Había que buscar la nidada de esto. ¿Y donde estaría la nidada de esto?, y estaba en Chicago o estaba en Harvard. En alguna de esas dos bibliotecas estaba. Como en Harvard teníamos alguna posibilidad de llegar, llamo por teléfono, busco a la candidata que quiero y le digo "Sandra, mirá te necesitamos para esto...". "Ah sí, yo te lo voy a conseguir seguro.

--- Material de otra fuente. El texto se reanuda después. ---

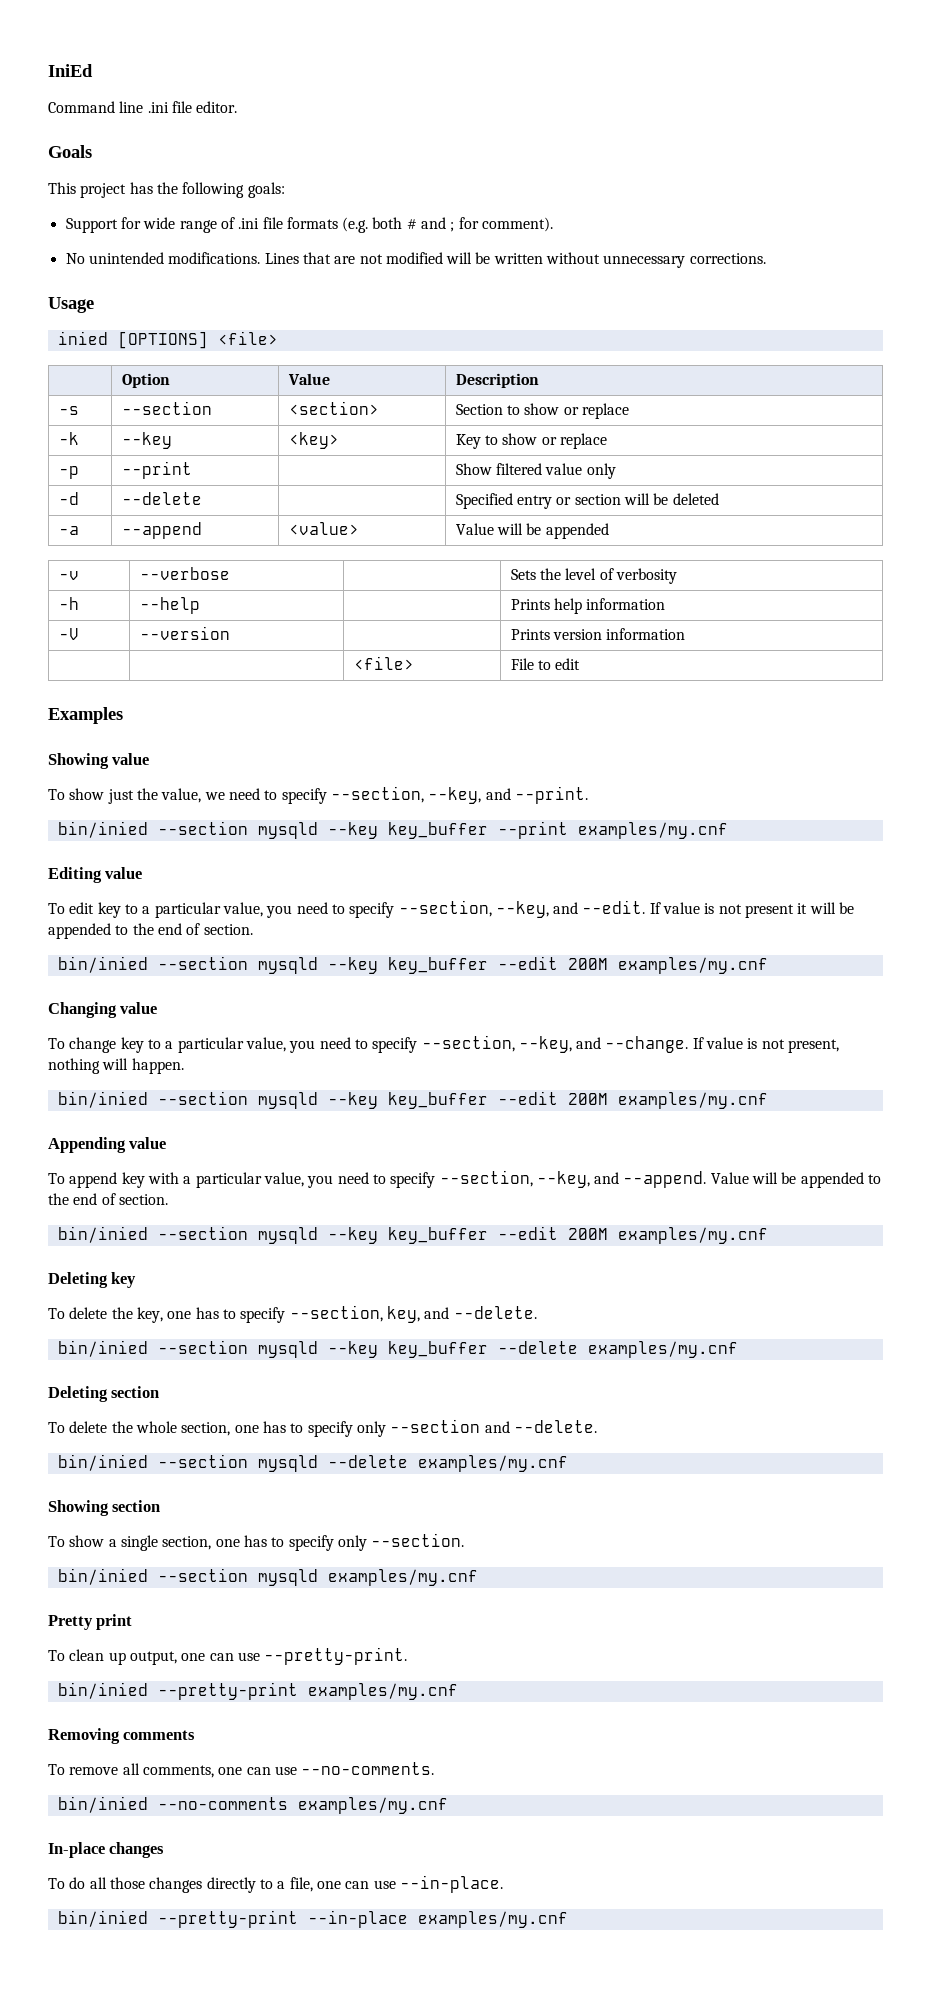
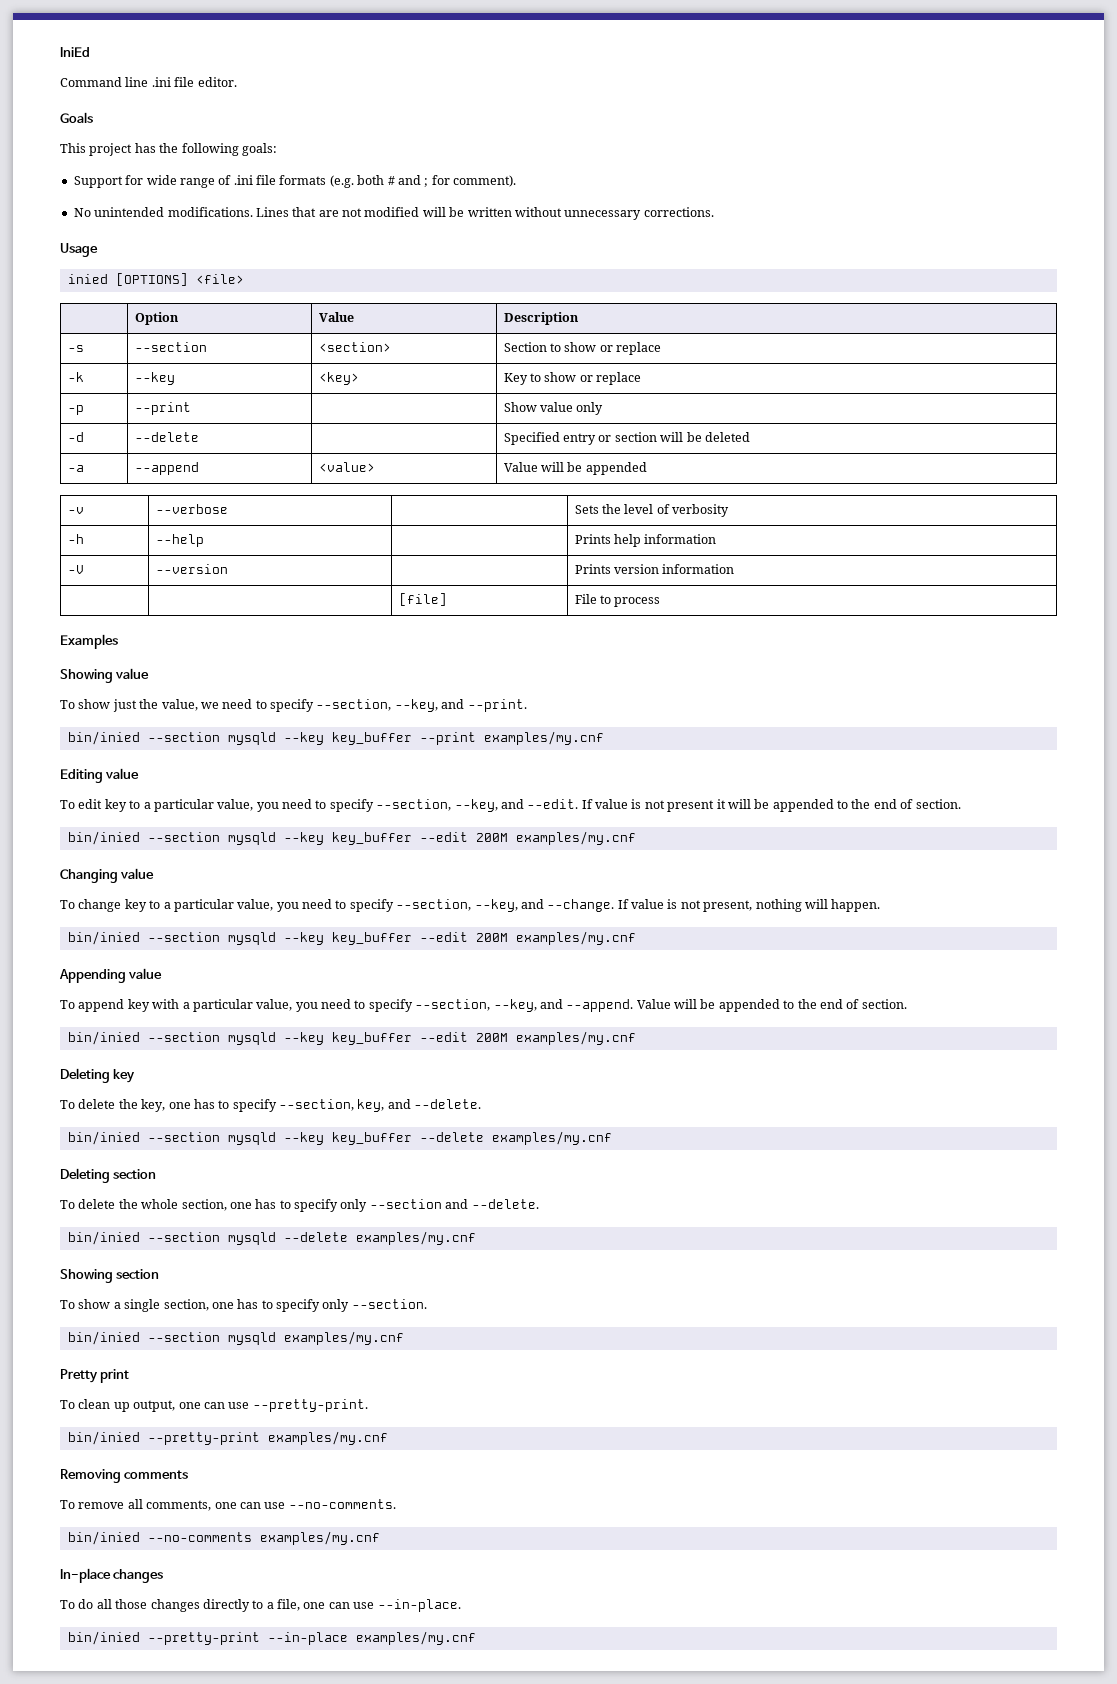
- -p | --print | | Show filtered value only
+ -p | --print | | Show value only
- | | <file> | File to edit
+ | | [file] | File to process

Hay un sector de la biblioteca que está vedado a los investigadores, pero yo voy a decir que lo necesito." Me llama al día siguiente y me dice "Ya tengo el lugar, pero tengo que producir algún 'hecho pecuniario', para decirlo en términos filosóficos, algún 'hecho crematístico'". Era coima, que otra palabra ¡de que carajo estamos hablando! (risas) Entonces le digo "Dale lo que sea, dale cien mangos" "¡Cien dólares, estás loco Floreal! Acá cien mangos es un dineral". "Bueno dale lo que sea"...

Veinte mangos nos costó... (risas) Nos prestó el documento que tiene 430 páginas, desde un viernes a las 7 de la tarde hasta el lunes a las 7 de la mañana; porque estaba vedada su entrega a cualquiera de los estudiantes.

Lo fotocopiamos. Creo que soy uno de los pocos argentinos que lo tiene, salvo dos o tres a quien yo se lo he regalado, y está a las órdenes de ustedes, quien quiera pedirlo, al menos el resumen... ¡No les voy a pedir los veinte mangos! (risas y aplausos)".